Apenas dio media vuelta, Raquel se abalanzó sobre Cecilia con la pregunta que le quemaba la lengua:

—¿Y qué tal está tu tercer primo? Digo, asumiendo que no tiene ni la mitad del intelecto del mayor, ¿verdad?

Cecilia suspiró, algo resignada.

—Mi tercer primo también es brillantísimo. El verdadero problema es que dudo que puedas lidiar con él.

Cecilia no tenía ninguna intención de jugar a cupido. Ese no era un trabajo sencillo.

En casos como el de Tristán Pérez y Macarena González, funcionó porque Tristán ya estaba profundamente enamorado de ella desde el principio.

Incluso si Cecilia no hubiera movido un dedo, él habría encontrado la forma de ganarse el corazón de Macarena tarde o temprano.

Y aunque Macarena era una chica lista para los negocios, cuando se trataba de romance, pecaba de ser bonita pero ingenua.

—¿Y por qué dices que no podría lidiar con él? ¿Acaso es más intimidante que el Profe Ortega?

Raquel ya había decidido en su mente que de ahora en adelante solo le atraerían hombres con la vibra fría e intelectual del profesor.

—No es por eso. A diferencia de mi primo mayor, que es de hielo puro con las mujeres, mi tercer primo es exactamente lo opuesto.

Cecilia se lo explicó con total seriedad.

Raquel procesó la información durante un par de segundos y la realidad la golpeó de golpe.

Uno rechazaba a todas sin piedad, ¿y el otro era un donjuán que dejaba corazones rotos por doquier?

Cancelado. Ese tipo de drama tampoco le convenía.

En ese instante, Raquel sepultó para siempre cualquier esperanza de que Cecilia le presentara a un novio.

Martina, observando la escena desde un lado, se reía por lo bajo.

Raquel a veces podía ser demasiado impulsiva.

Aunque los primos de Cecilia sin duda pertenecían a la élite, Raquel ni siquiera conocía sus personalidades o antecedentes.

Lanzarse a pedir citas a ciegas de esa manera era una receta segura para el desastre.

Después de despedirse y salir de la cafetería, Cecilia pasó un rato en la biblioteca.

Se quedó estudiando hasta que Amelia terminó su turno, y luego ambas caminaron juntas de regreso al departamento.

Tiago soltó un sonido desdeñoso:

—¿O sea que trata a los brillantes estudiantes de la universidad más prestigiosa de Mirasia como si fueran sus tropas hambrientas?

—Interesante.

Aún quedaba por confirmar si la historia de su pasado era cien por ciento real.

Pero de lo que no había duda era de que la constante presencia de Camelia al lado de Cecilia complicaba enormemente cualquier intento de secuestro o ataque.

Amelia jamás se habría imaginado que sus enemigos indagarían en su coartada a una velocidad tan alarmante.

Aunque la historia era una fachada cuidadosamente construida, la verdadera "Camelia" existía en el árbol genealógico de Villa Ortiz.

No era un personaje inventado de la nada.

Si alguien profundizaba lo suficiente en los registros públicos, encontrarían a esa persona.
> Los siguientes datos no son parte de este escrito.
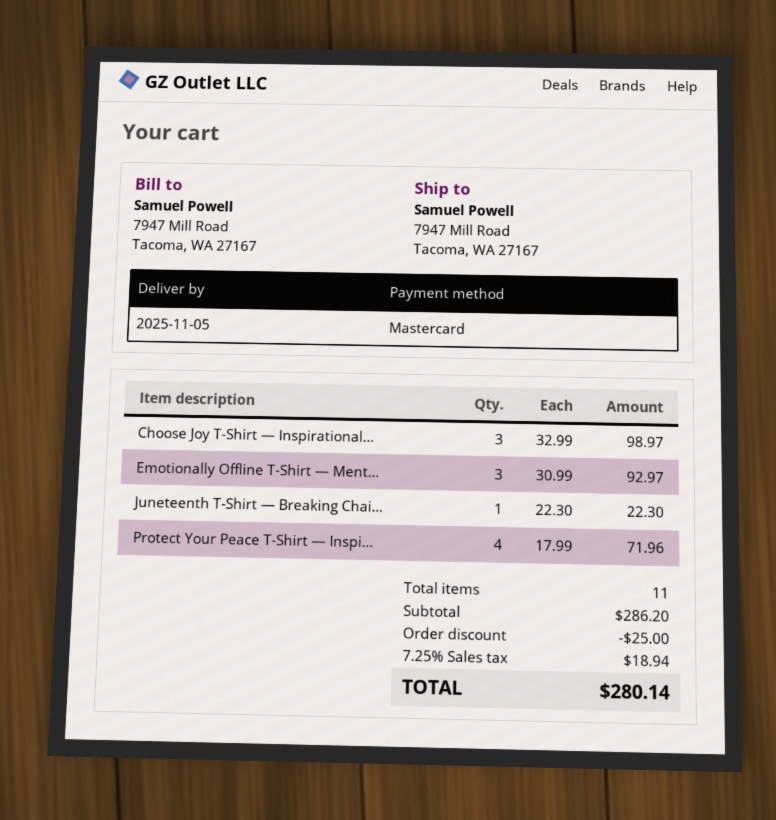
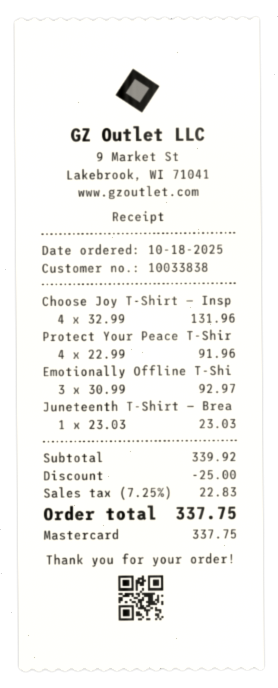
Choose Joy T-Shirt — Inspirational...: 3 x 32.99 = 98.97 -> 4 x 32.99 = 131.96
Juneteenth T-Shirt — Breaking Chai...: 1 x 22.30 = 22.30 -> 1 x 23.03 = 23.03
Protect Your Peace T-Shirt — Inspi...: 4 x 17.99 = 71.96 -> 4 x 22.99 = 91.96
subtotal: 286.20 -> 339.92
tax: 7.25% = 18.94 -> 7.25% = 22.83
total: 280.14 -> 337.75

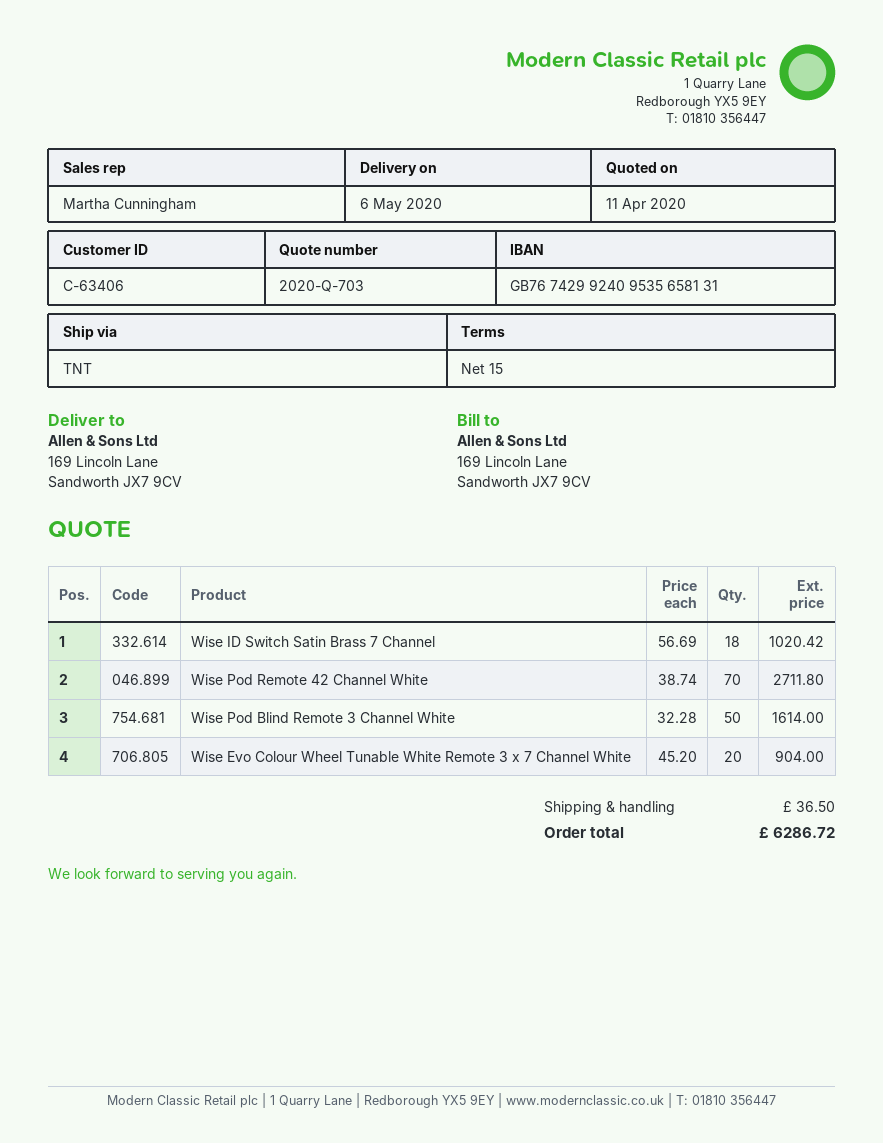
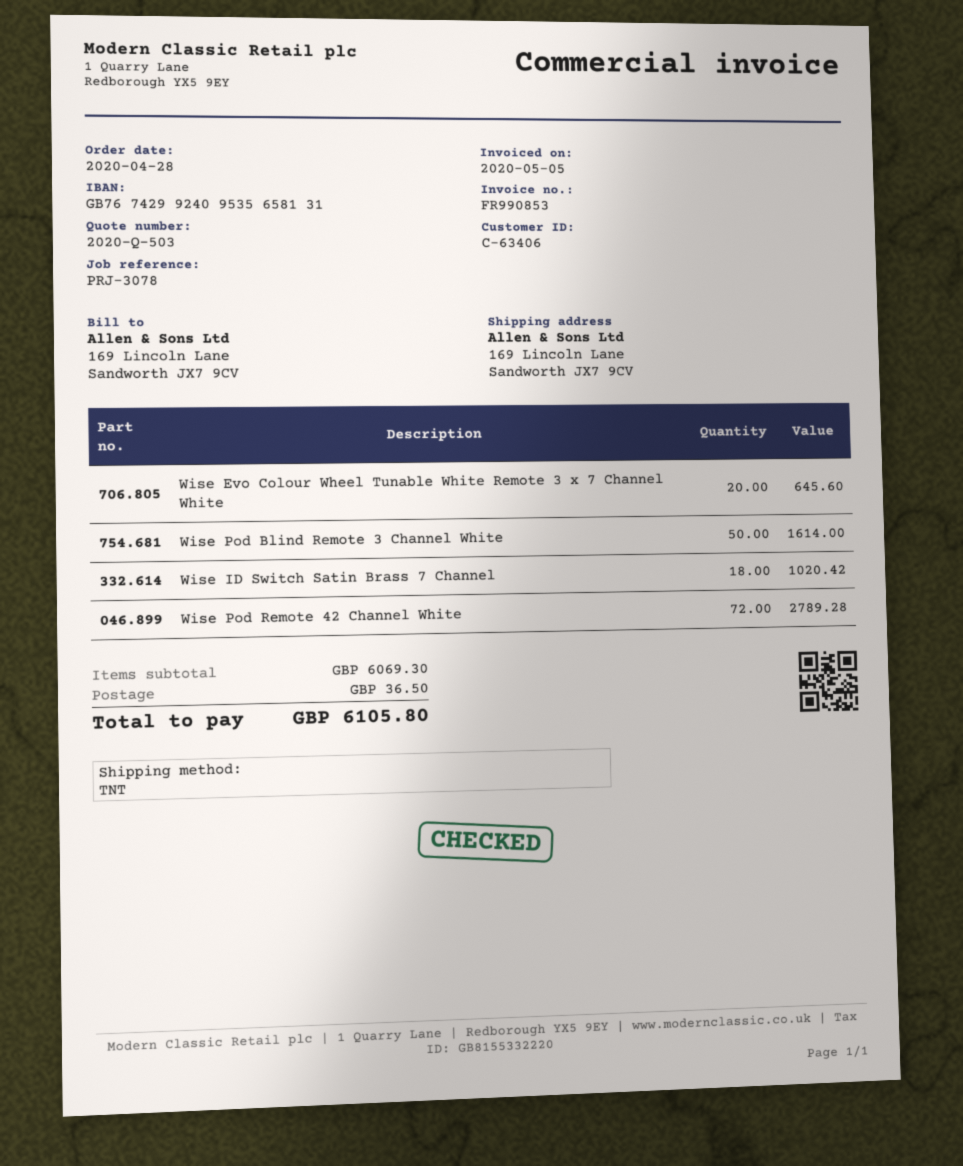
quote number: 2020-Q-703 -> 2020-Q-503
Wise Pod Remote 42 Channel White: 70 for 2711.80 -> 72 for 2789.28
Wise Evo Colour Wheel Tunable White Remote 3 x 7 Channel White: 20 for 904.00 -> 20 for 645.60
total: 6286.72 -> 6105.80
La verdadera Camelia aún no había sido dada de baja del ejército, por lo que Amelia podía usurpar temporalmente su identidad sin levantar grandes sospechas.

Y dado que la temible doña Lorena Ortiz manejaba Villa Ortiz con mano de hierro, cualquier intento externo de escarbar información chocaría contra un muro de silencio.

¡Esa era la inmensa ventaja de tener a una matriarca implacable protegiendo los secretos de toda la familia!